### Exercise directions
Set down, please, exactly the lines below that run from the line with "payment method: Apple Pay -> cash" to the line with "bank account: 297378725093 -> 297378723093", both lines included.

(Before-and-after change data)
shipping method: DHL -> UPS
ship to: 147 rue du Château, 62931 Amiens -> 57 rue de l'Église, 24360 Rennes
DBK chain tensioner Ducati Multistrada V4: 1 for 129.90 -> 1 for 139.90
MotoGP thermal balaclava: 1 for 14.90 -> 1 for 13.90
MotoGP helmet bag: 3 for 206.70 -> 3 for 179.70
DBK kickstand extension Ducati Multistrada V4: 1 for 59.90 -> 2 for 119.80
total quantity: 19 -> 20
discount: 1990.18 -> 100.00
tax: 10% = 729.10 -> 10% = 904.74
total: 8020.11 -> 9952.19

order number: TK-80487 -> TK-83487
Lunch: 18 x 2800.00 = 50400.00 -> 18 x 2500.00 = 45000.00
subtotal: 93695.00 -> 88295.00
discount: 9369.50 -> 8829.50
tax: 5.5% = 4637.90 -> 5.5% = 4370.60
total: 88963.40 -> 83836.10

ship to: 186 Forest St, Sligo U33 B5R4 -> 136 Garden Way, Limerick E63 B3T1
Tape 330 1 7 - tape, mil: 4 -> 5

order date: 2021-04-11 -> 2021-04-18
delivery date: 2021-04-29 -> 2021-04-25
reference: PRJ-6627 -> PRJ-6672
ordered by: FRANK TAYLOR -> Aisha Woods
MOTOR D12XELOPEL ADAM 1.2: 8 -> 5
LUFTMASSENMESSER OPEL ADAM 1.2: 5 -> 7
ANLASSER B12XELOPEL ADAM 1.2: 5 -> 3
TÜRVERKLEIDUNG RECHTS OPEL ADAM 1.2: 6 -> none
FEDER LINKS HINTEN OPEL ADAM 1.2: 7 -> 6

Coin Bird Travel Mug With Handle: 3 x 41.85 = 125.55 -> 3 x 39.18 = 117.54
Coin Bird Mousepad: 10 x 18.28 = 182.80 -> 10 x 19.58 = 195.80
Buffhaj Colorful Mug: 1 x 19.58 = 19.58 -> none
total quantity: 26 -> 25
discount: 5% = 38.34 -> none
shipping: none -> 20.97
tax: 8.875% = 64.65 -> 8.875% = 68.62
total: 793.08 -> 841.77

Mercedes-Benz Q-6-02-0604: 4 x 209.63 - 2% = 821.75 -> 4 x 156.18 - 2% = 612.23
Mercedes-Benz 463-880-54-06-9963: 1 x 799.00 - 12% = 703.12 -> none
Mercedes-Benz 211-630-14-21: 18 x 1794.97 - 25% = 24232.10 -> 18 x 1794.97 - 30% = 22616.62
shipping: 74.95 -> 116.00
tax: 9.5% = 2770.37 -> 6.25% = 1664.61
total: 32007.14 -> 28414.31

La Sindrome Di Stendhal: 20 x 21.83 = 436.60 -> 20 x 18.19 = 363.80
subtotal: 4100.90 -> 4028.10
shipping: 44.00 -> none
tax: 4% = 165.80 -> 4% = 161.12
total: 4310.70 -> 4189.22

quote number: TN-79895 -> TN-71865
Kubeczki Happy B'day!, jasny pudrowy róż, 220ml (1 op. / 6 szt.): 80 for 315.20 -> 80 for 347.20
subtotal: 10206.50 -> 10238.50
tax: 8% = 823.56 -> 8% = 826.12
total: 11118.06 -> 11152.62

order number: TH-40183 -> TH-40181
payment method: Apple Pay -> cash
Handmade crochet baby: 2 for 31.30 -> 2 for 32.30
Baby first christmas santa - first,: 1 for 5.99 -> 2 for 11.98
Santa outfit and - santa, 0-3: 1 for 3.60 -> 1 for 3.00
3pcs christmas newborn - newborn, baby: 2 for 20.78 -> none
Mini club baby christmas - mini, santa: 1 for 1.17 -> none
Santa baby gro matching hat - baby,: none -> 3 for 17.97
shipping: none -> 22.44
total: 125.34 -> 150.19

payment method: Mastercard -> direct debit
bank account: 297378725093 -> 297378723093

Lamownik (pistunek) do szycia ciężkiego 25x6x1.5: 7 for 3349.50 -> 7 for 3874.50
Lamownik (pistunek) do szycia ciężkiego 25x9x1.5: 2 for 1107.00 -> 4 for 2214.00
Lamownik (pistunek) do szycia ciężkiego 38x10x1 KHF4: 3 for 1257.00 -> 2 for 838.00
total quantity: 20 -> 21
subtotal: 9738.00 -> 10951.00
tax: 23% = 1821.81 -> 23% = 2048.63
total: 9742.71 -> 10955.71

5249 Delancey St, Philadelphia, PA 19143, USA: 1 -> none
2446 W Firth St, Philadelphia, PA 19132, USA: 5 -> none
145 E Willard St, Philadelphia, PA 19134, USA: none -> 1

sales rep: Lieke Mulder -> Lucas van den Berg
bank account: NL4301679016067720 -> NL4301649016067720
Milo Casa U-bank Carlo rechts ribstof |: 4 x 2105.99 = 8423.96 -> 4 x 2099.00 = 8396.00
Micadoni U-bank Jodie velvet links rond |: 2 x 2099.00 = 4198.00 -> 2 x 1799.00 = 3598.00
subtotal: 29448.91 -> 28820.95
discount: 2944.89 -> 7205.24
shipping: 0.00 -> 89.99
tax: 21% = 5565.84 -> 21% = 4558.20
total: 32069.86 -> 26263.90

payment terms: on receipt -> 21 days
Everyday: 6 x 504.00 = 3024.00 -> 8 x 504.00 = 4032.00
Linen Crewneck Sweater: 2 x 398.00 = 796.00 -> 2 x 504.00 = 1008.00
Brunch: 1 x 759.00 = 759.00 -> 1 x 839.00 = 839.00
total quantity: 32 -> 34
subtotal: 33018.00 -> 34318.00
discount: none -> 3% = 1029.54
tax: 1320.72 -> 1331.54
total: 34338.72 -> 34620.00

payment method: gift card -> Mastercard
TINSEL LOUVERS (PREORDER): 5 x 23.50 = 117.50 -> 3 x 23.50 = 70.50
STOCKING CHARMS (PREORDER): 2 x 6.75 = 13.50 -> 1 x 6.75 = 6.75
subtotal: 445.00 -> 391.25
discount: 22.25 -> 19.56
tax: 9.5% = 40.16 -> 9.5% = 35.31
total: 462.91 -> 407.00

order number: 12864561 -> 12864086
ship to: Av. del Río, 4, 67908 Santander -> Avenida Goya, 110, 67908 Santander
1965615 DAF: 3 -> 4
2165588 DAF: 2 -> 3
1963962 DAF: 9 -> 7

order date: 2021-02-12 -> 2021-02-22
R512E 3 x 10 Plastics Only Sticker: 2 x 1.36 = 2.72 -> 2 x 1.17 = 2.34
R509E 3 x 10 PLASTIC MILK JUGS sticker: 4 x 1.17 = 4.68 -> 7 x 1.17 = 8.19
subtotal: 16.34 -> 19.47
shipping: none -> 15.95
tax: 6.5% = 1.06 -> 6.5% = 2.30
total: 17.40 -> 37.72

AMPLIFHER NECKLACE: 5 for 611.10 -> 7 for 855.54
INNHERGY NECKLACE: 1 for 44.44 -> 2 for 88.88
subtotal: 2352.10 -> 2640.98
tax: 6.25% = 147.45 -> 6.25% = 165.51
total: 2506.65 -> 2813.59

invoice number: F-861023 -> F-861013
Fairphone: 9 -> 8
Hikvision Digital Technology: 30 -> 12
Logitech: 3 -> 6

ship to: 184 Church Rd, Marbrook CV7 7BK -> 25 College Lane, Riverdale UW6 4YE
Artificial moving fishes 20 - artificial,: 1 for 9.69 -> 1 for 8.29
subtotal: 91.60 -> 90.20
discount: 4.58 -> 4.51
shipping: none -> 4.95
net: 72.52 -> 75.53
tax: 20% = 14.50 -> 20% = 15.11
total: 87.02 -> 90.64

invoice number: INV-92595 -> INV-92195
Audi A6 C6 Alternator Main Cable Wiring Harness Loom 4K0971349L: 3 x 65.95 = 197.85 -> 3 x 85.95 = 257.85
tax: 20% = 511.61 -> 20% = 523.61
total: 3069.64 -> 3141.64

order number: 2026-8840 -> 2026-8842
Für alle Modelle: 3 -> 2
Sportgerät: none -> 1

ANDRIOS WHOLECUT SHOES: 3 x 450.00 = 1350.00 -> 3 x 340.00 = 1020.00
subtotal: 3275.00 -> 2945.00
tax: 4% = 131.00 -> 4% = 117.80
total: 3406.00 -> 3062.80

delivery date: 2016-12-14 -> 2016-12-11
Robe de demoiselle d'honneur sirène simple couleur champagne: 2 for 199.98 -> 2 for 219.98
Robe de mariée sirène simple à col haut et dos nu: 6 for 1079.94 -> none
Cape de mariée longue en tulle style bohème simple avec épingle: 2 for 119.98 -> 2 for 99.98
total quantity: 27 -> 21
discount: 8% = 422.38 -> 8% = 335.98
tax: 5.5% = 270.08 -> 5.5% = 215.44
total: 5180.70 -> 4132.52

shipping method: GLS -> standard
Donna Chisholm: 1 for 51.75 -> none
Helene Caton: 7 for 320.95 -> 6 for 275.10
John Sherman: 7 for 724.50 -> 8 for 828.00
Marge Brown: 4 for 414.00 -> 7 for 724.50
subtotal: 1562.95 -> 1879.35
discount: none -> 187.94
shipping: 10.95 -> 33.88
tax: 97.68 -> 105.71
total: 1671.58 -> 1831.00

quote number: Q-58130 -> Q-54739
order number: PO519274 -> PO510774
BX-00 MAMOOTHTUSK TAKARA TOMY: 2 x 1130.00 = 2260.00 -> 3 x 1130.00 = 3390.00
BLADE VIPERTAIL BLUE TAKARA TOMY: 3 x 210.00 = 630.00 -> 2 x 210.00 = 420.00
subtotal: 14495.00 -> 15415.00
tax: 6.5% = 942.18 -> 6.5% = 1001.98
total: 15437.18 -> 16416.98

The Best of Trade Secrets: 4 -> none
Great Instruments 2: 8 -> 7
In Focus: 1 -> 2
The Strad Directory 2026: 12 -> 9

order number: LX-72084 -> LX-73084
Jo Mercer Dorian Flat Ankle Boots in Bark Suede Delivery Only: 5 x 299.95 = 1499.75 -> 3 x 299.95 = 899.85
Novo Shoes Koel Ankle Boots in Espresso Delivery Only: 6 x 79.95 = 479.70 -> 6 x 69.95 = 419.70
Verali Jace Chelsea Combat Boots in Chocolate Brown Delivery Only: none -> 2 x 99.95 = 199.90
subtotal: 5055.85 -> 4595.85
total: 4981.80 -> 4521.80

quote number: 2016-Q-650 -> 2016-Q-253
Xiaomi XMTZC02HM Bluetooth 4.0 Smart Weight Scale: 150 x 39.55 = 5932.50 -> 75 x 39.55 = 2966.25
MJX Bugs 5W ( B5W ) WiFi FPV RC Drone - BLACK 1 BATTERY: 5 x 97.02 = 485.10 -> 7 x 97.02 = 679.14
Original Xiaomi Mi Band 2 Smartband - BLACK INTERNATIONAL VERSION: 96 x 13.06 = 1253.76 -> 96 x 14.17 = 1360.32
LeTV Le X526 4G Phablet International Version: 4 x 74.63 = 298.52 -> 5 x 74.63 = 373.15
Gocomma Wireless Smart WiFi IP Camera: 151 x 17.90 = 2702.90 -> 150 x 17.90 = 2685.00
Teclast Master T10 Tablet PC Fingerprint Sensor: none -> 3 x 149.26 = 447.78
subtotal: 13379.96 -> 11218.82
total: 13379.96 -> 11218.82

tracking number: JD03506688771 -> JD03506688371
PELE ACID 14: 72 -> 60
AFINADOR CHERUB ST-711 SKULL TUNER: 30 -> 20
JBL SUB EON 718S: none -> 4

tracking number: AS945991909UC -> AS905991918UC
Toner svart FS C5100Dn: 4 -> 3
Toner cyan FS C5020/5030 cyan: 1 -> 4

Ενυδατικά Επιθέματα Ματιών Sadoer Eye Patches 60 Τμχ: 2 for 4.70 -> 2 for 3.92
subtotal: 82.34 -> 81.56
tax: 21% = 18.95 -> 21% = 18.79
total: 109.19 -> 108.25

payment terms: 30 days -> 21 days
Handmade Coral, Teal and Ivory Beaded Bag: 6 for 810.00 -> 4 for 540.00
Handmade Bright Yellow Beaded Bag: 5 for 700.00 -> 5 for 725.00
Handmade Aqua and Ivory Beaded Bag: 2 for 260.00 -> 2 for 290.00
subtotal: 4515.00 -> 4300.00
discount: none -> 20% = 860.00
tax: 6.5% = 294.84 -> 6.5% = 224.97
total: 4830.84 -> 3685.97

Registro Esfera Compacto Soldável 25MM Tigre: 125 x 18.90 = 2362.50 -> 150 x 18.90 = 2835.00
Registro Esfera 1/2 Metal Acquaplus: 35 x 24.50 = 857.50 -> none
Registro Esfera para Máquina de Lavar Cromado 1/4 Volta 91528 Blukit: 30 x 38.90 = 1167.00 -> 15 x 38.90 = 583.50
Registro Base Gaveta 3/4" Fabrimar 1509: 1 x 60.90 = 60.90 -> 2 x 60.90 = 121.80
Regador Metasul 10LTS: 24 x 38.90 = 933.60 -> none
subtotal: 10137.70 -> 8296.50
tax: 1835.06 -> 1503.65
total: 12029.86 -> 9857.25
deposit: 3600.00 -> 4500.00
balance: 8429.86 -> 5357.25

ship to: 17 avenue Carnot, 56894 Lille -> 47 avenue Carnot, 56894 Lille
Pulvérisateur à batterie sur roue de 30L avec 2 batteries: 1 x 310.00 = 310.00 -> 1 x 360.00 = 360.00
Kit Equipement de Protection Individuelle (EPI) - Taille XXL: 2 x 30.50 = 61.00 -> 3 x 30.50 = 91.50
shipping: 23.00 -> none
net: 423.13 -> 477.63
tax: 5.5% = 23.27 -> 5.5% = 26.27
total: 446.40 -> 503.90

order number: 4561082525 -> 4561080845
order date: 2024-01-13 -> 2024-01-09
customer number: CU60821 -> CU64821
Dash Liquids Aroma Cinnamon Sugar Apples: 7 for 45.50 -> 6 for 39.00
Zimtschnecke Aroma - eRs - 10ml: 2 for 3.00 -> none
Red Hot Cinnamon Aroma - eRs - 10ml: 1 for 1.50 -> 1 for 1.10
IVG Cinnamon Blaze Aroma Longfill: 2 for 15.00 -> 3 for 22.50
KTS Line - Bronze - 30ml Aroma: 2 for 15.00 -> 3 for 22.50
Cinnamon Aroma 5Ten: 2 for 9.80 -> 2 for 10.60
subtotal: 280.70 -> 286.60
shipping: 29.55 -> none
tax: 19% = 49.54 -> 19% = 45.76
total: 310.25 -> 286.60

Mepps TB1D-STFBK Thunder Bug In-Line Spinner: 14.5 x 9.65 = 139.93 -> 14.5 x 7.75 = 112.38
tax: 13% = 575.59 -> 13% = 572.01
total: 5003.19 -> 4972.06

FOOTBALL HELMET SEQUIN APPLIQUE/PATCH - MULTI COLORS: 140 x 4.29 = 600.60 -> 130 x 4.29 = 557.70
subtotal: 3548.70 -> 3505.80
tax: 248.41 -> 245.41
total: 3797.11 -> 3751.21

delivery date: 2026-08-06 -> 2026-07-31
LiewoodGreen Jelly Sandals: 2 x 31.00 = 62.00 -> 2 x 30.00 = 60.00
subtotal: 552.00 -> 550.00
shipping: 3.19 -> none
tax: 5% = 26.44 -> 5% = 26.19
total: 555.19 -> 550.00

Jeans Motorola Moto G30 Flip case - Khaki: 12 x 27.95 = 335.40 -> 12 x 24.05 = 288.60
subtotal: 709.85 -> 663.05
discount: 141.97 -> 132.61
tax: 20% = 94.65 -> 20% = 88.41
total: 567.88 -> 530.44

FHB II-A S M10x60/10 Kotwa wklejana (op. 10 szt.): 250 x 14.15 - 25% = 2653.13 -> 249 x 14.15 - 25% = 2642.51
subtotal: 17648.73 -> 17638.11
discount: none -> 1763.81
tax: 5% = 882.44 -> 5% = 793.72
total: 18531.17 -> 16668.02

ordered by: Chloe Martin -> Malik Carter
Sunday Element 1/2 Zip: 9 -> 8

### Answer to this task
payment method: Apple Pay -> cash
Handmade crochet baby: 2 for 31.30 -> 2 for 32.30
Baby first christmas santa - first,: 1 for 5.99 -> 2 for 11.98
Santa outfit and - santa, 0-3: 1 for 3.60 -> 1 for 3.00
3pcs christmas newborn - newborn, baby: 2 for 20.78 -> none
Mini club baby christmas - mini, santa: 1 for 1.17 -> none
Santa baby gro matching hat - baby,: none -> 3 for 17.97
shipping: none -> 22.44
total: 125.34 -> 150.19

payment method: Mastercard -> direct debit
bank account: 297378725093 -> 297378723093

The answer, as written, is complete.